▶ WORK ORDER: Text only, exactly as given: reproduce the entries below without their pictures.

▶ STORED DATA:
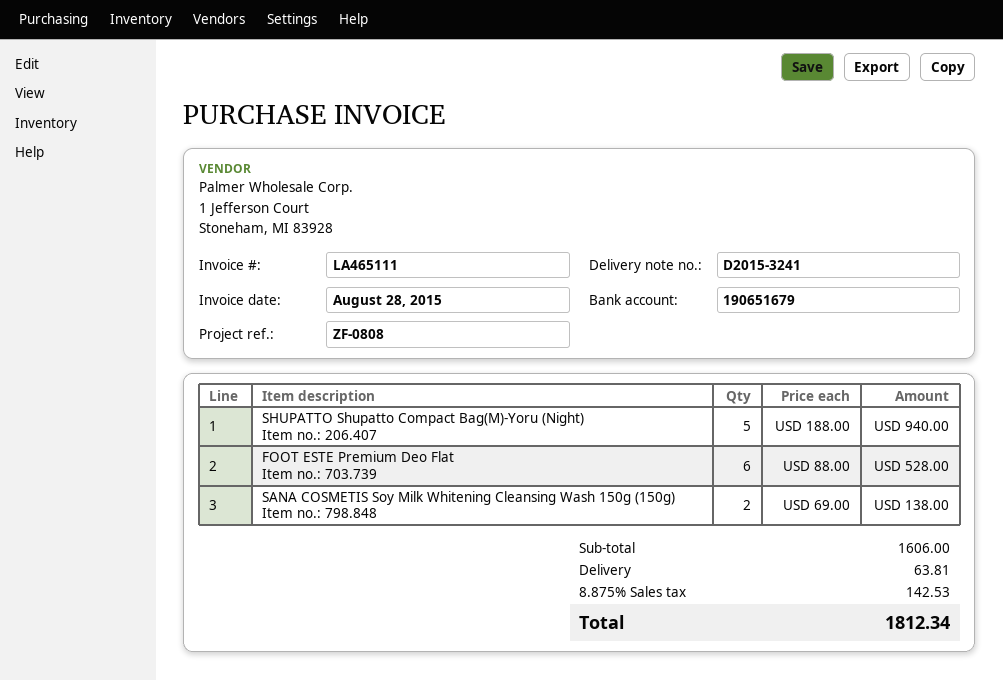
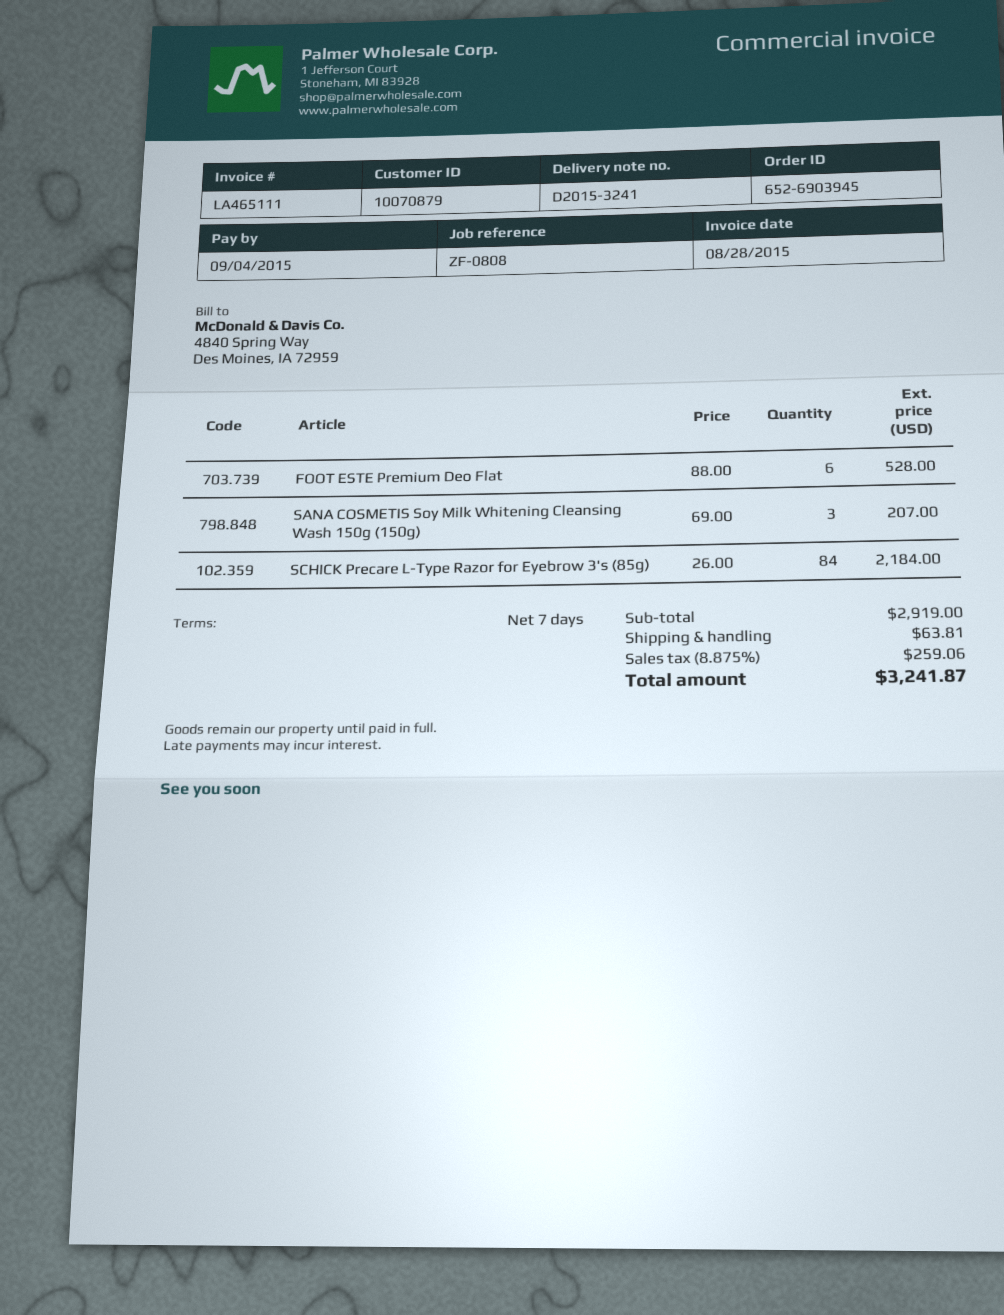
SHUPATTO Shupatto Compact Bag(M)-Yoru (Night): 5 x 188.00 = 940.00 -> none
SANA COSMETIS Soy Milk Whitening Cleansing Wash 150g (150g): 2 x 69.00 = 138.00 -> 3 x 69.00 = 207.00
SCHICK Precare L-Type Razor for Eyebrow 3's (85g): none -> 84 x 26.00 = 2184.00
subtotal: 1606.00 -> 2919.00
tax: 8.875% = 142.53 -> 8.875% = 259.06
total: 1812.34 -> 3241.87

▶ RESULT OF THIS EXERCISE:
SHUPATTO Shupatto Compact Bag(M)-Yoru (Night): 5 x 188.00 = 940.00 -> none
SANA COSMETIS Soy Milk Whitening Cleansing Wash 150g (150g): 2 x 69.00 = 138.00 -> 3 x 69.00 = 207.00
SCHICK Precare L-Type Razor for Eyebrow 3's (85g): none -> 84 x 26.00 = 2184.00
subtotal: 1606.00 -> 2919.00
tax: 8.875% = 142.53 -> 8.875% = 259.06
total: 1812.34 -> 3241.87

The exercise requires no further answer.